Disfattismo proletario e ribellismo inconcludente

Pubblicato: 2009-12-04 14:40:02

 

Chi legge le nostre pagine ha ben più di un elemento per comprendere le ragioni concretissime che muovono gli Stati imperialisti nei loro rapporti nei vari settori dello scacchiere mondiale. Non è dunque una novità la valutazione di noi comunisti secondo cui i movimenti militari della Repubblica Italiana non sono altro che vere e proprie guerre per prendere e mantenere posizioni strategiche, che possano in un futuro conflitto interimperialista fungere da merce di scambio nel quadro delle alleanze dei vari fronti imperialisti, tenendo comunque in primo piano gli interessi vitali del capitalismo italico. Insomma, tutte le missioni di pace, di consolidamento delle democrazie e di lotta al terrorismo “islamico” sono la versione contemporanea delle guerre coloniali della seconda metà dell’Ottocento. Certo, sono cambiati gli argomenti, e inoltre l’esperienza di un secolo e più di “gestione” imperialista degli stati borghesi, lo “scrollone” che la pur sconfitta Rivoluzione Comunista (1917-1926) ha dato al sistema di dominio borghese e i due macelli interimperialisti hanno purtroppo insegnato alla borghesia che oggi, in virtù del fatto che non vi è più “terra vergine” dove impiantare capitalismo, non ha più senso un sistema di dominio coloniale diretto per spartirsi risorse, mercati, rotte strategiche, ecc. ecc.... Oggi, è necessario un sistema di “alleanze” con stati compiutamente borghesi (anche se fragili dal punto di vista istituzionale) e relativamente autonomi, nei quali comunque mantenere dei presidi militari.

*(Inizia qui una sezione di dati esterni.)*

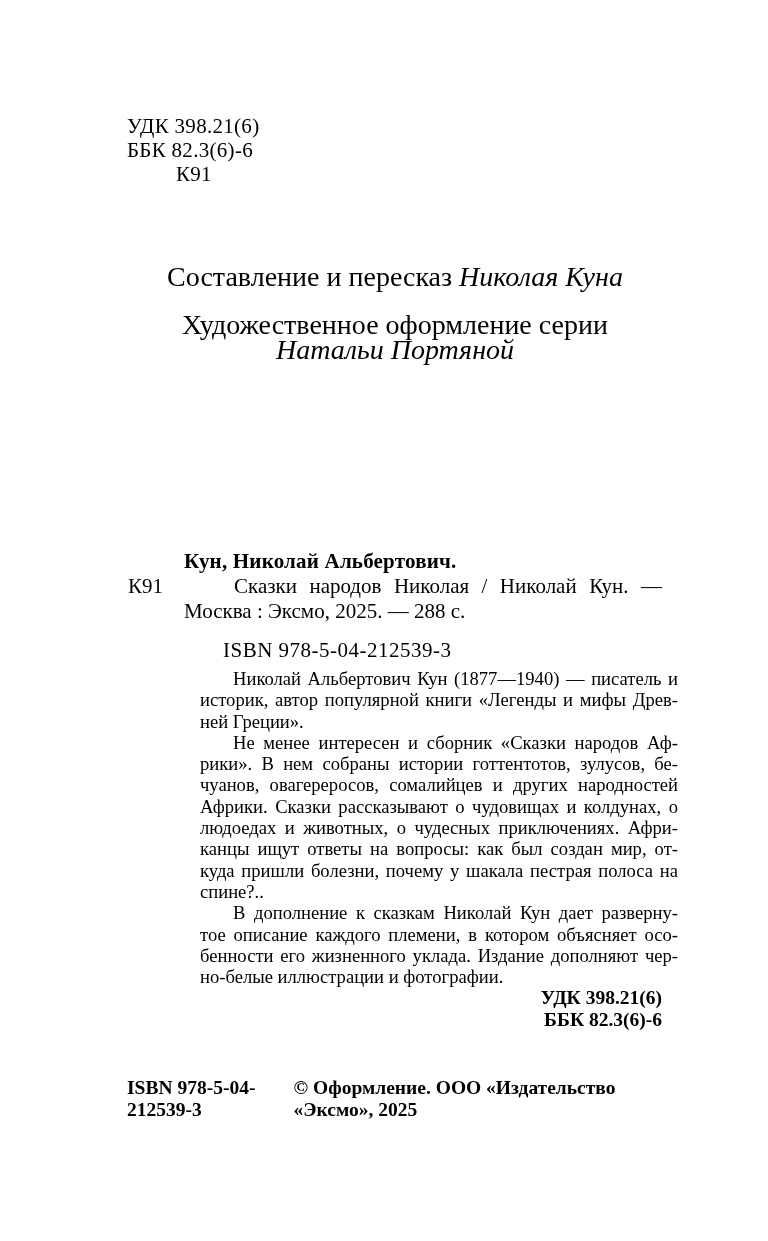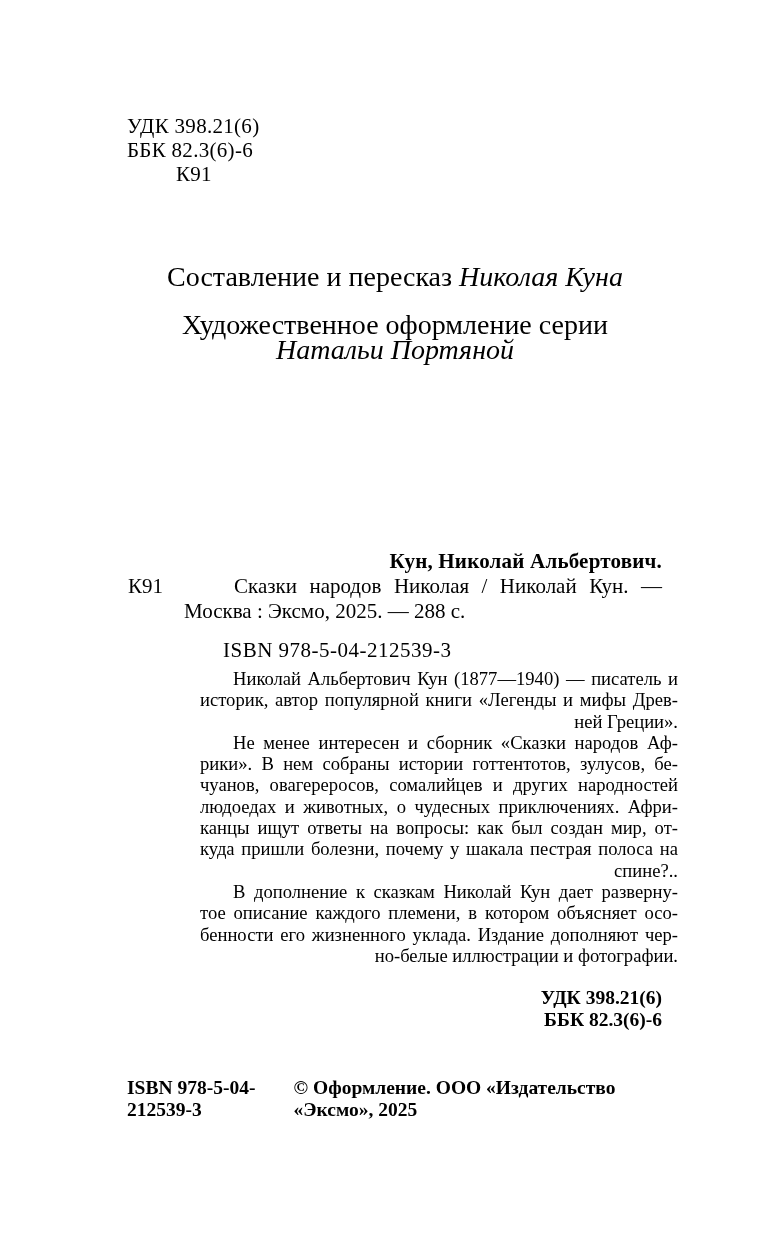--- a/index.html
+++ b/index.html
@@ -36,7 +36,7 @@
     left: 184px; top: 549px; width: 478px;
     font-size: 21px; line-height: 25px;
   }
-  #catalog-card .author { font-weight: bold; letter-spacing: 0.2px; text-align: right; }
+  #catalog-card .author { font-weight: bold; letter-spacing: 0.2px; }
   #catalog-card .title-line {
     position: relative;
     padding-left: 50px;

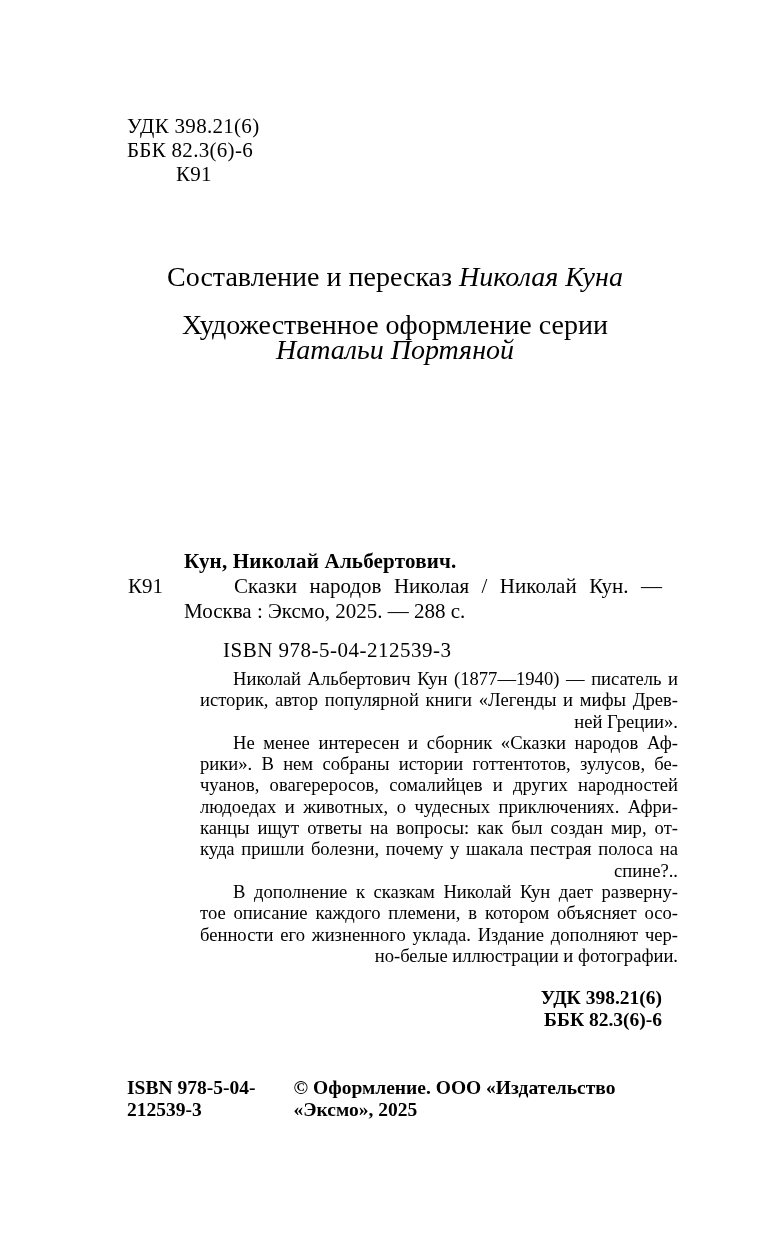--- a/index.html
+++ b/index.html
@@ -59,7 +59,7 @@
   }
   #annotation .jl { text-align: justify; text-align-last: justify; }
   #annotation .first-line { padding-left: 33px; }
-  #annotation .last-line { text-align: right; }
+  #annotation .last-line { text-align: left; }
 
   
   #bottom-codes {

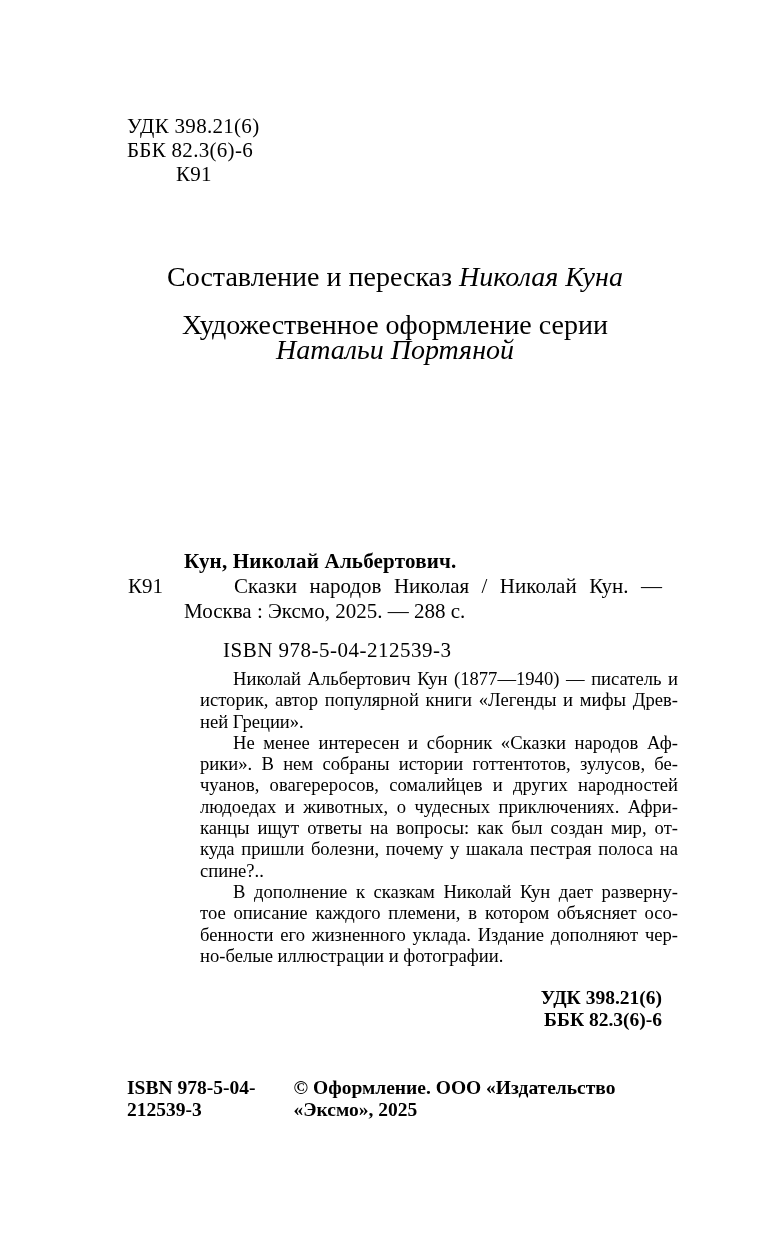--- a/index.html
+++ b/index.html
@@ -111,6 +111,7 @@
   <div class="jl first-line">Не менее интересен и сборник «Сказки народов Аф-</div>
   <div class="jl">рики». В нем собраны истории готтентотов, зулусов, бе-</div>
   <div class="jl">чуанов, овагереросов, сомалийцев и других народностей</div>
+  <div class="jl">Африки. Сказки рассказывают о чудовищах и колдунах, о</div>
   <div class="jl">людоедах и животных, о чудесных приключениях. Афри-</div>
   <div class="jl">канцы ищут ответы на вопросы: как был создан мир, от-</div>
   <div class="jl">куда пришли болезни, почему у шакала пестрая полоса на</div>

Per di più, la fine del ciclo economico espansivo (con il 1975 che segna l’inizio del periodo di crisi strutturale, con i suoi epifenomeni finanziari), seguito al bengodi del secondo dopoguerra, ha coinciso con la compiuta modernizzazione del capitalismo in Russia – che dialetticamente ne ha rivelato la fragilità rispetto ai suoi avversari, determinando il crollo della sua rete di alleanze e interessi strategici. Dopo essersi arresi nella “guerra fredda”, i post-stalinisti non hanno retto l’“emulazione” e alla fine della “coesistenza pacifica” hanno subito la sconfitta economica. Con il 1989-90, i settant’anni di controrivoluzione hanno finalmente cancellato il finto socialismo, che ha partorito la solita nauseabonda e cadaverica democrazia, con la sua finzione liberista: vecchi “nuovi” mercati, nuove “vecchie” zone di influenza, le solite materie prime da controllare e trasportare...

In questa dinamica, dunque, la borghesia italiana, dalla spedizione in Libano ai tempi della strage di Tell-al-Zatar, in apparente rimorchio del potente alleato USA o in ossequio agli accordi europei, invia le sue truppe nel mondo.

Seguendo la sua inveterata vocazione opportunistica, la sostanziale lineare difesa del proprio interesse si esprime nel gioco delle parti delle sue fazioni politiche: dalla ipocrita accondiscendenza del pacifismo democratico (più o meno socialisteggiante, se non addirittura sedicentemente antimperialista) sempre pronto a partire per il Libano, il Kossovo e la lesa democrazia ovunque sia (ha mandato truppe financo nello sconosciuto Timor Est!) alla pratica e sbrigativa destra berlusconiana, per la quale in fin dei conti ogni pretesto è buono, perfino un’inesistente minaccia chimico-nucleare di un Saddam qualsiasi...

In missione, allora!, ma che non la si chiami guerra. E, tecnicamente, queste missioni neocoloniali sono solo spedizioni militari di posizionamento strategico per il futuro: non è ancora il tempo della guerra vera e propria.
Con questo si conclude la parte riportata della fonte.